ビッグツアラーも顔負けの上質さと快適な走りを実現
250ccロードスポーツといえば「軽量コンパクトな車体、スポーティーなハンドリング」というイメージだが、GSR250はこれに当てはまらない。
余裕たっぷりのライディングポジション、フンワリとやさしい乗り心地、4気筒のようにスムーズなエンジン特性と安定志向のハンドリングなど、大型モデル的な要素が多いからだ。
事実、同クラスのライバル車との比較試乗取材では、往復の自走区間でGSRの奪い合いになる。
そしてGSRのバリエーションモデルとして登場したのが「S」。
主な相違点はフレームマウントのハーフカウルと大型スクリーンの装備、ハンドル位置の変更だから狙いは明確。
快適なクルージング性能の獲得だ。
跨ってすぐに判るのがライディングポジションの違い。
スタンダードのGSRよりグリップ位置が48㎜高く、66㎜手前になったことで上体は完全な直立状態になり、前傾姿勢による腕や首への負担がまったくない。
肉厚のシートと併せ、大型ツアラーのようなラグジュアリー感がある。
かなり高さのあるスクリーンの効果は街乗りのペースから感じられ、高速クルージングでは上体のほとんどをカバー。
身長177㎝の僕でも少し腰を引いてごく軽い前傾ポジションを取れば、走行風が当たるのはヘルメットの上半分程度。
外気温5℃での試乗だったが、襟元から寒風が入ることもなく、背中を押すような風の巻き込みも感じられない。
ウインドプロテクション性能の高さは数ある250ロードスポーツの中で最強レベルだ。
カウル装備によってハンドリングが重くなることを心配する人もいるだろうが、ハンドル形状の変更によって力が入れやすくなり、手応えは逆に軽くなっている。
渋滞路でも疲れず、Uターンもやりやすい。
さすがに横風の影響を受けやすくはなっているが、快適性向上と差し引きすれば納得できる範囲内。
最も快適な速度域は40〜100㎞/hあたり。
100㎞/h時は6速で約7500回転だが、振動がないうえに吸排気音もメカノイズも静かで、軽二輪クラスで気になる「回ってる感」がないし、パワーとトルクがバランスよく出ている回転だから追い越し加速でもシフトダウンは必要ない。

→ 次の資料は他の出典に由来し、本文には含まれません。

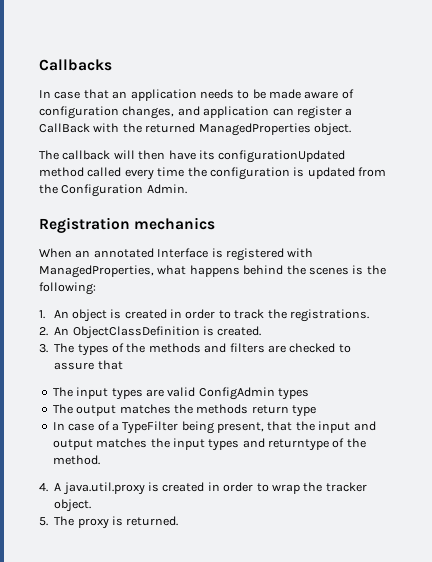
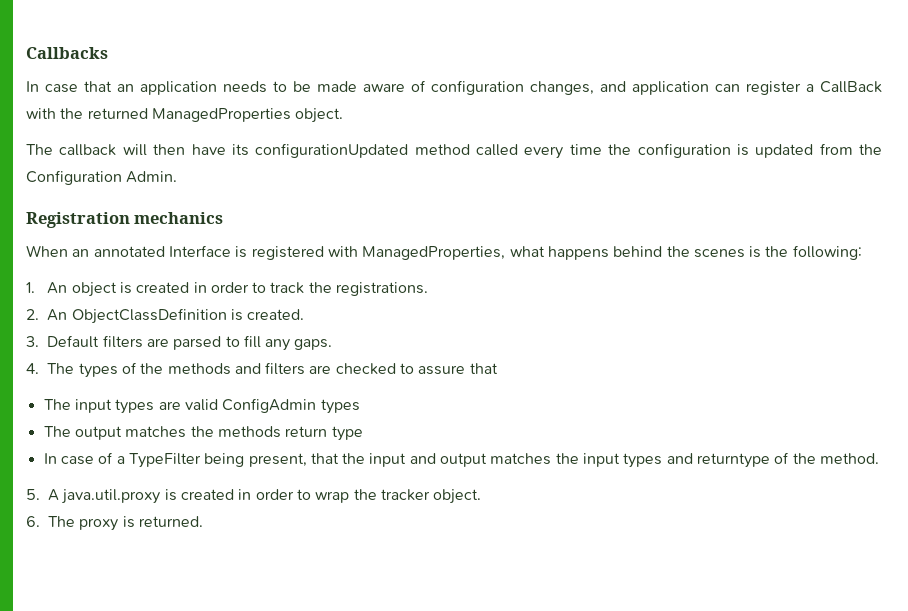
(48, 348) none -> [47,335,333,351] [26,363,39,374] Default filters are parsed to fill any gaps. // 4.
[39,483,48,492] 4. -> [26,489,40,500] 5.
[39,517,48,526] 5. -> [26,516,40,527] 6.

Sの持ち味はライバルを大きく上回るクルージング性能。
250ロードスポーツで一日に300㎞以上走るなら、僕は躊躇なくこのオートバイを選ぶ。
SPECIFICATION
■エンジン形式:水冷4ストOHC2バルブ並列2気筒
■総排気量:248㏄
■ボア×ストローク:53.5×55.2㎜
■圧縮比:11.5
■最高出力:24PS/8500rpm
■最大トルク:2.2kg-m/6500rpm
■燃料供給装置:FI
■全長×全幅×全高:2145×790×1305㎜
■軸間距離:1430㎜
■シート高:780㎜
■車両重量:188㎏
■燃料タンク容量:13ℓ
■ブレーキ前・後:φ290㎜ディスク・φ240㎜ディスク
■タイヤ前・後:110/80-17・140/70-17
RIDINGPOSITON
上体は完全な直立状態で、手首や肘の曲りも緩やか。
車両だけ見るとスクリーンが長く感じるが、防風性能を追求しただけではなく、ライダーが乗った状態で視界の邪魔にならない絶妙な高さになっている。

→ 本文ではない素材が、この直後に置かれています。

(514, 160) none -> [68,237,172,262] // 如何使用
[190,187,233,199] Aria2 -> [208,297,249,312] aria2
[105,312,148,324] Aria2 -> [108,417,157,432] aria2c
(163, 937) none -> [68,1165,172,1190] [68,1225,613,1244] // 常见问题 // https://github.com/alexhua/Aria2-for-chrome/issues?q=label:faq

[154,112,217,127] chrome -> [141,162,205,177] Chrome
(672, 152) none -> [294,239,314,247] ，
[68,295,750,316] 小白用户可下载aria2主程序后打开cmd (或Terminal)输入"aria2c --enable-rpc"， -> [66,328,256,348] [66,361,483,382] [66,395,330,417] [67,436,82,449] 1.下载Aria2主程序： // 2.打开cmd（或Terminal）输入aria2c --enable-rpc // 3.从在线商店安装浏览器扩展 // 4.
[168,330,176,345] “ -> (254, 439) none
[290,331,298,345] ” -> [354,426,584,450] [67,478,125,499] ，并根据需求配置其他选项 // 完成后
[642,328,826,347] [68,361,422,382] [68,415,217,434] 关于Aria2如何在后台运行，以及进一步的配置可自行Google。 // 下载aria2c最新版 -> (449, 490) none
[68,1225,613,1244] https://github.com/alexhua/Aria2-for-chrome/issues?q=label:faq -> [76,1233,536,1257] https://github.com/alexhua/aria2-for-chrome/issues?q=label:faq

足着き性は身長160㎝程度のライダーでも不安なしだろう。
DETAILS
上質でスムーズな吹け上がりに加え、ロングストローク設定で粘り強いパワー特性も備える。
偶力バランサーで振動を抑えて快適性も抜群。
特徴的なデザインのハーフカウル本体と大きく高いスクリーン。
風洞実験を繰り返して形状を決定し、ライダーとパッセンジャーを走行風からカバーする、優れた防風性能を実現している。
GSRの生産地である中国をはじめ、アジア圏では左右対称のデザインが好まれる傾向にある。

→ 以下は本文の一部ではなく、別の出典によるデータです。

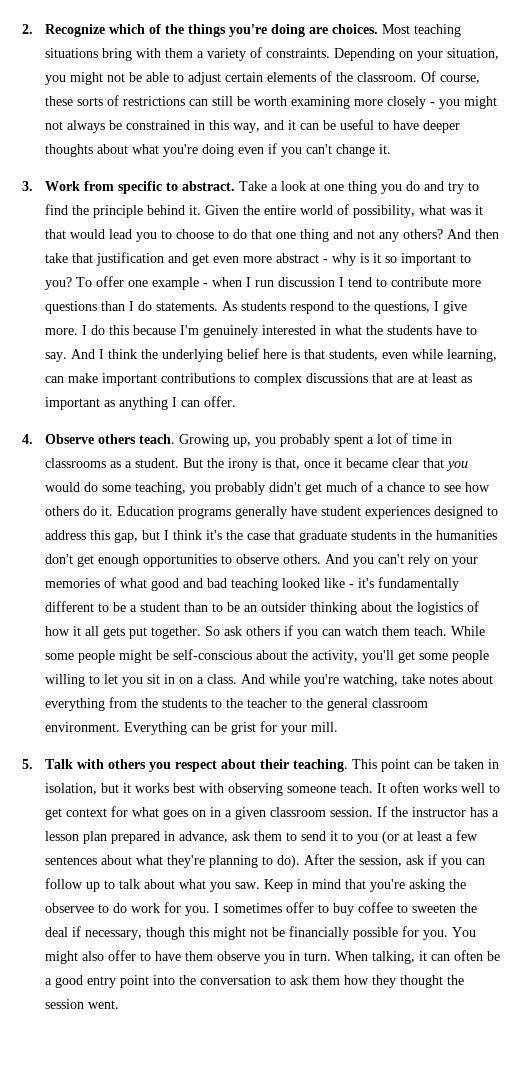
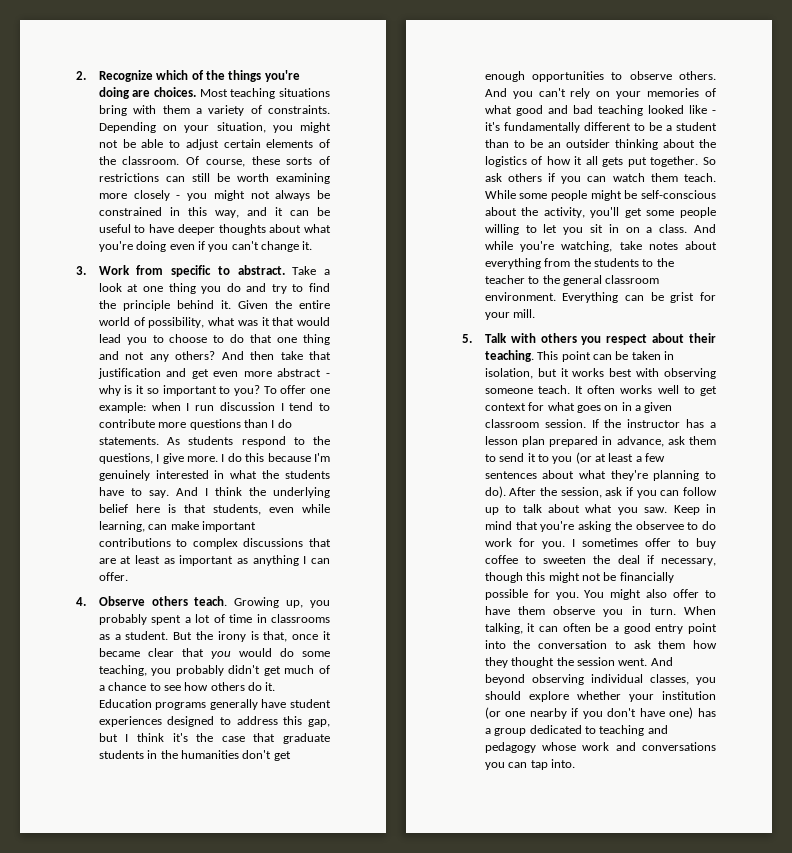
[151,277,208,290] example - -> [98,402,146,413] example:
(119, 1004) none -> [650,657,673,666] [484,674,716,685] [484,691,716,702] [484,707,716,719] [484,725,668,736] [484,742,716,753] [484,759,575,770] And beyond observing individual classes, you should explore whether your institution (or one nearby if you don't have one) has a group dedicated to teaching and pedagogy whose work and conversations you can tap into.

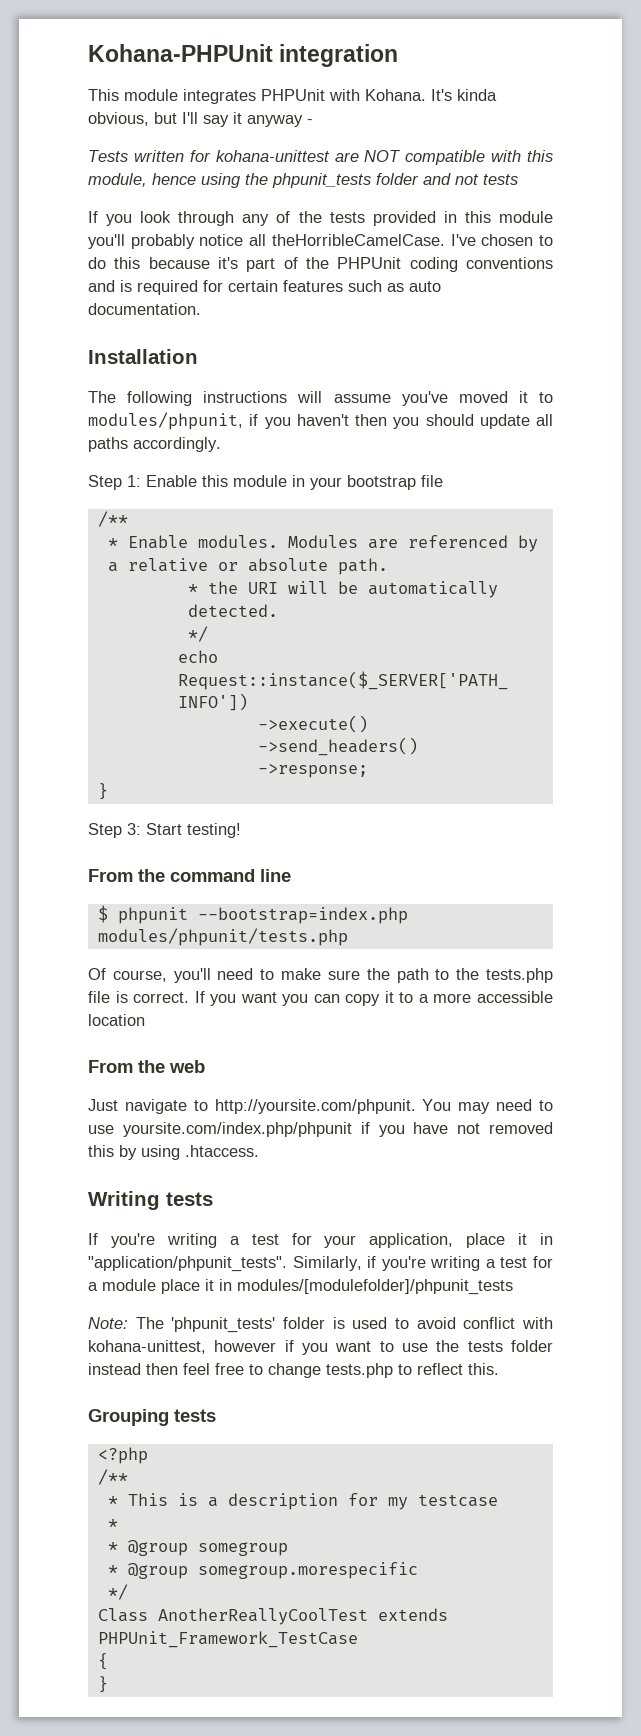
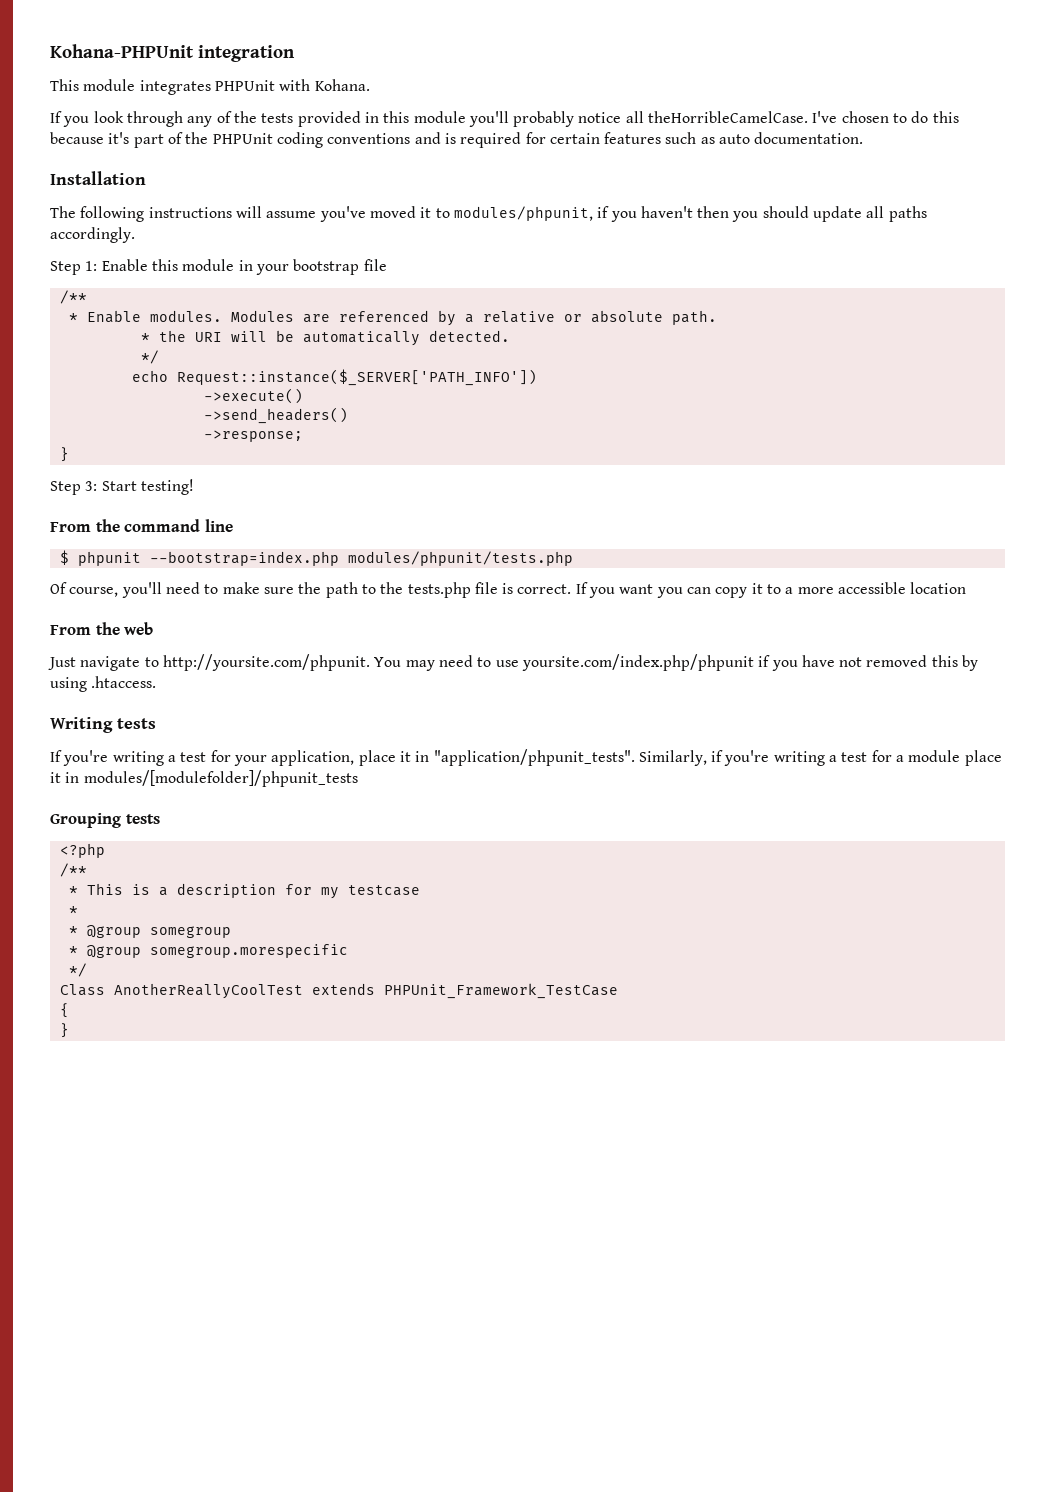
[431,89,497,101] [88,112,313,127] [88,150,553,165] [88,173,518,188] It's kinda obvious, but I'll say it anyway - // Tests written for kohana-unittest are NOT compatible with this module, hence using the phpunit_tests folder and not tests -> (370, 85) none
[88,1317,553,1333] [88,1340,553,1355] [88,1363,499,1378] // Note: The 'phpunit_tests' folder is used to avoid conflict with kohana-unittest, however if you want to use the tests folder instead then feel free to change tests.php to reflect this. -> (358, 778) none

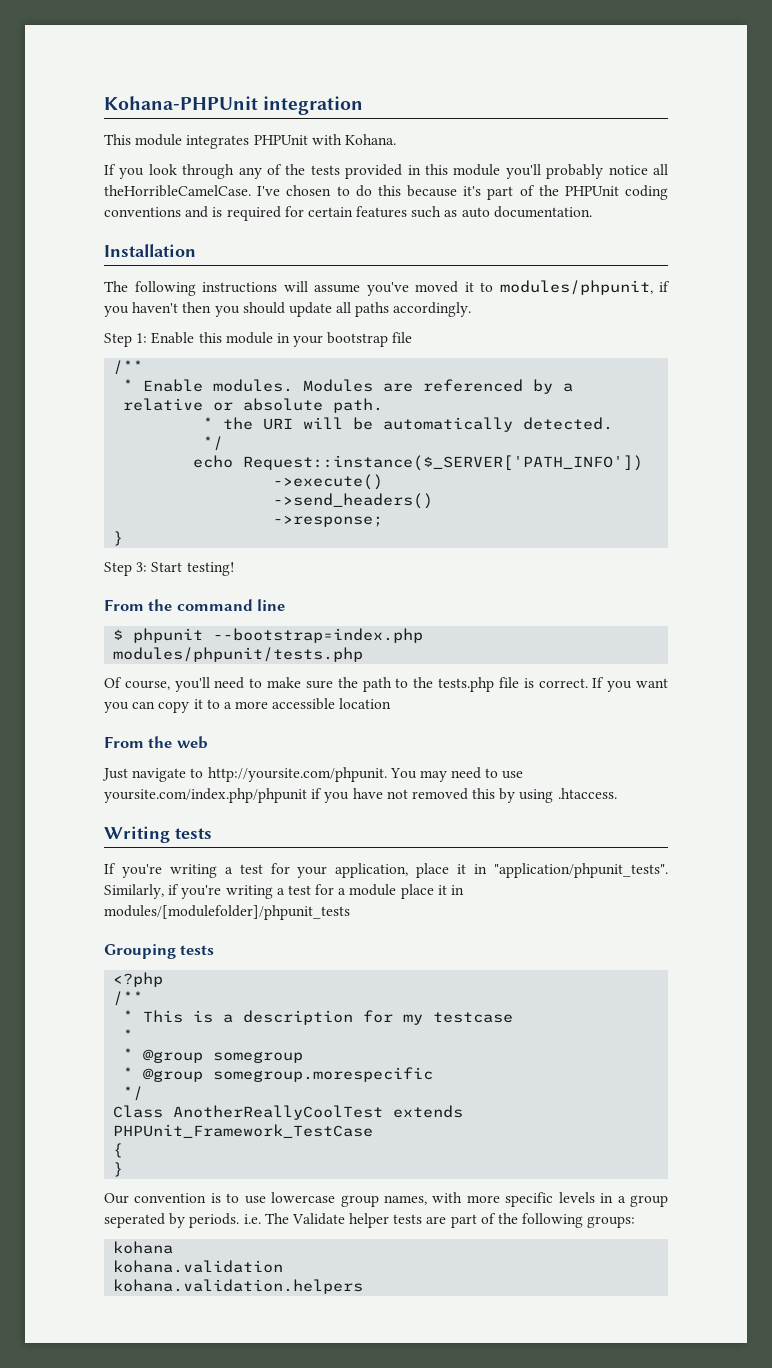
(69, 1030) none -> [104,1192,669,1207] [104,1213,636,1228] [113,1241,174,1254] [113,1260,284,1273] [113,1279,364,1294] // Our convention is to use lowercase group names, with more specific levels in a group seperated by periods. i.e. The Validate helper tests are part of the following groups: // kohana // kohana.validation // kohana.validation.helpers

そんな声に応え、GSRもシンメトリーデザインなのだが、同様の理由でマフラーも左右対称の2本出しとなっている。
大きな荷物を積んでも安定して駐車でき、メンテナンスにも役立つセンタースタンドを標準装備。
分厚いクッションの大型シートは、乗り心地だけでなくフィッティング感も良好。
ライダーだけでなくパッセンジャーも快適に過ごせる。